- Saved entries -
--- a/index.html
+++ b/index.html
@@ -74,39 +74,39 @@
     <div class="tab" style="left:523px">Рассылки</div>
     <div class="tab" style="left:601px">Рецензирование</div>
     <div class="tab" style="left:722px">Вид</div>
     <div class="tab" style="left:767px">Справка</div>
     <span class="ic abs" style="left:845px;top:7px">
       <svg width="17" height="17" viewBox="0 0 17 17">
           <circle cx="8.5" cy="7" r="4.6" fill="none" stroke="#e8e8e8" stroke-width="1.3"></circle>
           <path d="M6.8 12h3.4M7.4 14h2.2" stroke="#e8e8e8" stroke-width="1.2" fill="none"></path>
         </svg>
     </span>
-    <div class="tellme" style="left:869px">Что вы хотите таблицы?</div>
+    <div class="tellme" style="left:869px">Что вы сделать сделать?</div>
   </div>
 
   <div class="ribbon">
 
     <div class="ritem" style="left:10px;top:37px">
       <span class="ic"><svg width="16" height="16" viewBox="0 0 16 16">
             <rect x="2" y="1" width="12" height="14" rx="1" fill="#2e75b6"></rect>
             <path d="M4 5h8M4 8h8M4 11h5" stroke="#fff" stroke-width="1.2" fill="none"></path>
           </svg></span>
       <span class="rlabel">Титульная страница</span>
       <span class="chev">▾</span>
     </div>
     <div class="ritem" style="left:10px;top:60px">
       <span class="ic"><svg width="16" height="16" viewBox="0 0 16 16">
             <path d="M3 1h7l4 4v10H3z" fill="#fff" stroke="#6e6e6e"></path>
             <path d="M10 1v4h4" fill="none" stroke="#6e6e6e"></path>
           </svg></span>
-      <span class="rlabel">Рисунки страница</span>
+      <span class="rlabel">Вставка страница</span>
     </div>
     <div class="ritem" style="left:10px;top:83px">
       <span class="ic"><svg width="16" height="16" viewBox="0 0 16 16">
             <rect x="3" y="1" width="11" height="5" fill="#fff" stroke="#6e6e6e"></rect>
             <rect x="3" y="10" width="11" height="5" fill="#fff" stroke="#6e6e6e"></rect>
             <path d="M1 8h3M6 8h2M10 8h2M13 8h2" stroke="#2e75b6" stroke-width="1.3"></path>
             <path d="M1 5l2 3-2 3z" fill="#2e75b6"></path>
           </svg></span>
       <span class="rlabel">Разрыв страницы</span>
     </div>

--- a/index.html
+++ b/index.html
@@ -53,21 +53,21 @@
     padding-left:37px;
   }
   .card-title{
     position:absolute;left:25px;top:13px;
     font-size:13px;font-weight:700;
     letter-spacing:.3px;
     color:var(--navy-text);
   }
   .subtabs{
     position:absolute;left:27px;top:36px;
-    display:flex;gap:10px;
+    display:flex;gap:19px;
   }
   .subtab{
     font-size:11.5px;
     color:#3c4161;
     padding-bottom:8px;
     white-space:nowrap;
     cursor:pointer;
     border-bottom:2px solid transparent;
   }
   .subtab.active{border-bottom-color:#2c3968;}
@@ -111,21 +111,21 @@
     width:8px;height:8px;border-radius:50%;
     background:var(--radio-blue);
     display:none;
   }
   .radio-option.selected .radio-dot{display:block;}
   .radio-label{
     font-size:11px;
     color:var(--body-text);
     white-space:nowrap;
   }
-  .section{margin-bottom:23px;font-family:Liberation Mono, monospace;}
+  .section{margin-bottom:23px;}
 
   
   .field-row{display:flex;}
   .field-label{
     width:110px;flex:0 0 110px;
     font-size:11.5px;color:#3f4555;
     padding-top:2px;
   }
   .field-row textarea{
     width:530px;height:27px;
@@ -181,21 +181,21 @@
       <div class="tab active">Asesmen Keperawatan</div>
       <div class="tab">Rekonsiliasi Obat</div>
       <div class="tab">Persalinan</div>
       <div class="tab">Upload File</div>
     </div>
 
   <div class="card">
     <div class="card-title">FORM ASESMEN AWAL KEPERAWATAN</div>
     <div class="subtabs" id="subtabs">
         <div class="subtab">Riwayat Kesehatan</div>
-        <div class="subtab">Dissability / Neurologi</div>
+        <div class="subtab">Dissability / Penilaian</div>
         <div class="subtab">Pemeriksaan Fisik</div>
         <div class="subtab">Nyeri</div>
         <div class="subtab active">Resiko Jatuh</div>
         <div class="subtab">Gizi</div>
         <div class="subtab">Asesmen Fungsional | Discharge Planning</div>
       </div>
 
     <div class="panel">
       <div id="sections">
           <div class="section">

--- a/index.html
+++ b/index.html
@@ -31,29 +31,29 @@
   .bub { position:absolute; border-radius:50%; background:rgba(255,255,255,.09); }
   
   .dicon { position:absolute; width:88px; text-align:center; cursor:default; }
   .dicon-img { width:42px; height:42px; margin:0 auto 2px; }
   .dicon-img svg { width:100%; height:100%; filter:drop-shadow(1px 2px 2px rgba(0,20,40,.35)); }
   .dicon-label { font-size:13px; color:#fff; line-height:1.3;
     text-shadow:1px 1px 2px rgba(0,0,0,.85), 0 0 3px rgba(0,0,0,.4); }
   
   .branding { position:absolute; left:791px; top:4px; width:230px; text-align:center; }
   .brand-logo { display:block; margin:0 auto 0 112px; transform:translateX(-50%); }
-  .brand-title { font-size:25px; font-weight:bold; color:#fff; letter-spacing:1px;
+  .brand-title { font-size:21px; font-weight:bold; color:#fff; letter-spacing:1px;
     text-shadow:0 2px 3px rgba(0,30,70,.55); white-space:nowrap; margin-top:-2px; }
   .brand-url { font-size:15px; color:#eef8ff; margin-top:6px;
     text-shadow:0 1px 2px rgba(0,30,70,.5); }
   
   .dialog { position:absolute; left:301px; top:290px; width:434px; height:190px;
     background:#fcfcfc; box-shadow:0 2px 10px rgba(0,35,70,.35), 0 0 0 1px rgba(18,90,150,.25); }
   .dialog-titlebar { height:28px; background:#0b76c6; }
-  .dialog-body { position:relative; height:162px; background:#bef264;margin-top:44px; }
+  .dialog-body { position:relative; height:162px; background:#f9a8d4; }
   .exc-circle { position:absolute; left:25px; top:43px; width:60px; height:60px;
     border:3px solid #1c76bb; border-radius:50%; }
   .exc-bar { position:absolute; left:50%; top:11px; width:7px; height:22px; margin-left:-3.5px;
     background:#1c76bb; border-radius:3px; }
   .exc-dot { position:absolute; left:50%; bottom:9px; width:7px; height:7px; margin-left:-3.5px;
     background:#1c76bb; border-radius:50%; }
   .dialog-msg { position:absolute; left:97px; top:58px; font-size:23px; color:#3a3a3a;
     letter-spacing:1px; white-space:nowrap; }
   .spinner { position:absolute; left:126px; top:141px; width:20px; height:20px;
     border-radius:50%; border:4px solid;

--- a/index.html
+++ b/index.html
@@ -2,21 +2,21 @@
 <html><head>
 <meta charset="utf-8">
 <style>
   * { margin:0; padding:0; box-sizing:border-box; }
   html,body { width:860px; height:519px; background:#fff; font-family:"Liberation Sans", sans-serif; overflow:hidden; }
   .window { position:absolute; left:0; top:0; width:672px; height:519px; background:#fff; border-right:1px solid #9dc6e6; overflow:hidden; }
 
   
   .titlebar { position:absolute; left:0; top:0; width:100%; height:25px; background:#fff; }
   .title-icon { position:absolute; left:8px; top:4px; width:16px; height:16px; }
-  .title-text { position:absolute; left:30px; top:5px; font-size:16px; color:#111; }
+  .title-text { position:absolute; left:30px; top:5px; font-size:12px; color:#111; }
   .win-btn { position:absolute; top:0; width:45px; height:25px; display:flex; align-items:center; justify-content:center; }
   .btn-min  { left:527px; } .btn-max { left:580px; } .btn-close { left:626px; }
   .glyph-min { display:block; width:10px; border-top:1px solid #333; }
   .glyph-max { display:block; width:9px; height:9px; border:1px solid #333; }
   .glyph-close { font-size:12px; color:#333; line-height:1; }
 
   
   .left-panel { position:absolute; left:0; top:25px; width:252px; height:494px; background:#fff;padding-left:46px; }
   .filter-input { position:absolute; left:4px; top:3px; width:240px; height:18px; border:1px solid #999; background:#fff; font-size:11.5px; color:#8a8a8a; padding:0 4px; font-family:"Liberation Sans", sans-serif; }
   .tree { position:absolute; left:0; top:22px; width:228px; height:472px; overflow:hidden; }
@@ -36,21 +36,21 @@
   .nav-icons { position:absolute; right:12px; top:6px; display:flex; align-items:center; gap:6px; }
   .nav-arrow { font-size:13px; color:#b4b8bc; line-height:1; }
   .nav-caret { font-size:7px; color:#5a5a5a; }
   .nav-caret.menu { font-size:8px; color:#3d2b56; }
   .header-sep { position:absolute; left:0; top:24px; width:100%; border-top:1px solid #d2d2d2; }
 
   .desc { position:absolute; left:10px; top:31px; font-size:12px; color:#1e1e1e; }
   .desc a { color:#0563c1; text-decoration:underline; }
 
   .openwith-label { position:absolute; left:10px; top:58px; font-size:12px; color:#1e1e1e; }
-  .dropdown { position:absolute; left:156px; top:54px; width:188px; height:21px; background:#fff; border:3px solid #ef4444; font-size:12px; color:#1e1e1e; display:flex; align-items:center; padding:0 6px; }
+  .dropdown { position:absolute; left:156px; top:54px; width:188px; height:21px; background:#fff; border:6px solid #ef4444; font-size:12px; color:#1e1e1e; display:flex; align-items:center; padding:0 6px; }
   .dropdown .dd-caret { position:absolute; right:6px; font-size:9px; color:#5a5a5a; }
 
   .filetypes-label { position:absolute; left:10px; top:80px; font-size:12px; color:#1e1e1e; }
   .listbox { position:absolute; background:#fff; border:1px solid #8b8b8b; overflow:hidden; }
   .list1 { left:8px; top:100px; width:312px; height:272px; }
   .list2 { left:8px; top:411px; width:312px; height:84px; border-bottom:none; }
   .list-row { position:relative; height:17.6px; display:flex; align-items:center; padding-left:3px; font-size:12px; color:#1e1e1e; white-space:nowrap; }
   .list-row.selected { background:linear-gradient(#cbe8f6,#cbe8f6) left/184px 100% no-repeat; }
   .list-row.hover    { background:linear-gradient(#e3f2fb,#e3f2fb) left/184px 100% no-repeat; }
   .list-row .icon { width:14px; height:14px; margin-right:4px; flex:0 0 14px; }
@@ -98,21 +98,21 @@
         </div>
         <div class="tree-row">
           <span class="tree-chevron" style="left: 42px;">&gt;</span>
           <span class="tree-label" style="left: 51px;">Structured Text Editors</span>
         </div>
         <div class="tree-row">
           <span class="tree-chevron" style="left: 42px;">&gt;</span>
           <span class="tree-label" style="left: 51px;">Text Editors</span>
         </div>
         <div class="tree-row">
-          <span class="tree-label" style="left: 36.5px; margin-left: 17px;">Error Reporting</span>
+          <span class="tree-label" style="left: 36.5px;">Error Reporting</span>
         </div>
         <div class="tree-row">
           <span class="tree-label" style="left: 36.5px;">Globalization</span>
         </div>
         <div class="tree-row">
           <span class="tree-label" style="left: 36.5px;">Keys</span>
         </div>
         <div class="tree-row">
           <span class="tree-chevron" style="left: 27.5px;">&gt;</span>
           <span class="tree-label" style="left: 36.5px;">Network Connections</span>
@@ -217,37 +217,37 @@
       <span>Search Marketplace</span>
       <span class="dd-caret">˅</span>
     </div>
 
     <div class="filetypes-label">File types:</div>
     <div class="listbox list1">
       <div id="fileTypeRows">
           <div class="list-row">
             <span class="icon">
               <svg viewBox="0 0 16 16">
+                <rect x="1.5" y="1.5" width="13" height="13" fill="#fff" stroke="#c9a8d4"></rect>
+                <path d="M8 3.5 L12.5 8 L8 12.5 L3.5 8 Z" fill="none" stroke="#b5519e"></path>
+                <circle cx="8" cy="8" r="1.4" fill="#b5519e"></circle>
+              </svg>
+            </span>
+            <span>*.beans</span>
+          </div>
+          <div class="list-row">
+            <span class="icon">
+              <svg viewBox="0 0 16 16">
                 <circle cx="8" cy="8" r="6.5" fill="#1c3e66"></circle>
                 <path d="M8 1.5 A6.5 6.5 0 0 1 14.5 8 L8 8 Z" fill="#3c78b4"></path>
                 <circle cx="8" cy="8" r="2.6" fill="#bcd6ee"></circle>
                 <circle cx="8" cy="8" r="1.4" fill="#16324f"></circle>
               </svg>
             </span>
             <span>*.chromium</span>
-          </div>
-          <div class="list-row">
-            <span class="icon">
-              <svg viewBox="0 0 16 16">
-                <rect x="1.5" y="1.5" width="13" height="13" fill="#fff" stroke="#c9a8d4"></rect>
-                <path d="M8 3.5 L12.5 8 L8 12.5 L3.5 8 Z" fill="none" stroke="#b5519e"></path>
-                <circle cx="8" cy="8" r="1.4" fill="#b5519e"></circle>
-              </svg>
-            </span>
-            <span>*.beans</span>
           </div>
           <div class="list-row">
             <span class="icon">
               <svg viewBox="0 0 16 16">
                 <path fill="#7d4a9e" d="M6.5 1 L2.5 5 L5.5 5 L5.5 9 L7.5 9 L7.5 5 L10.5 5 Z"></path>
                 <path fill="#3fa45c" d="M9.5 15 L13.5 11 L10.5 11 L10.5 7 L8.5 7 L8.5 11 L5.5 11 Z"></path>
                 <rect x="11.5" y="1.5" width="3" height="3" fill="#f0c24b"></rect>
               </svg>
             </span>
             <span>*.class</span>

- Problem statement -
Scanning the data above, copy out every line where "spacing" is found.

- Answer to this exercise -
     letter-spacing:.3px;
-  .brand-title { font-size:25px; font-weight:bold; color:#fff; letter-spacing:1px;
+  .brand-title { font-size:21px; font-weight:bold; color:#fff; letter-spacing:1px;
     letter-spacing:1px; white-space:nowrap; }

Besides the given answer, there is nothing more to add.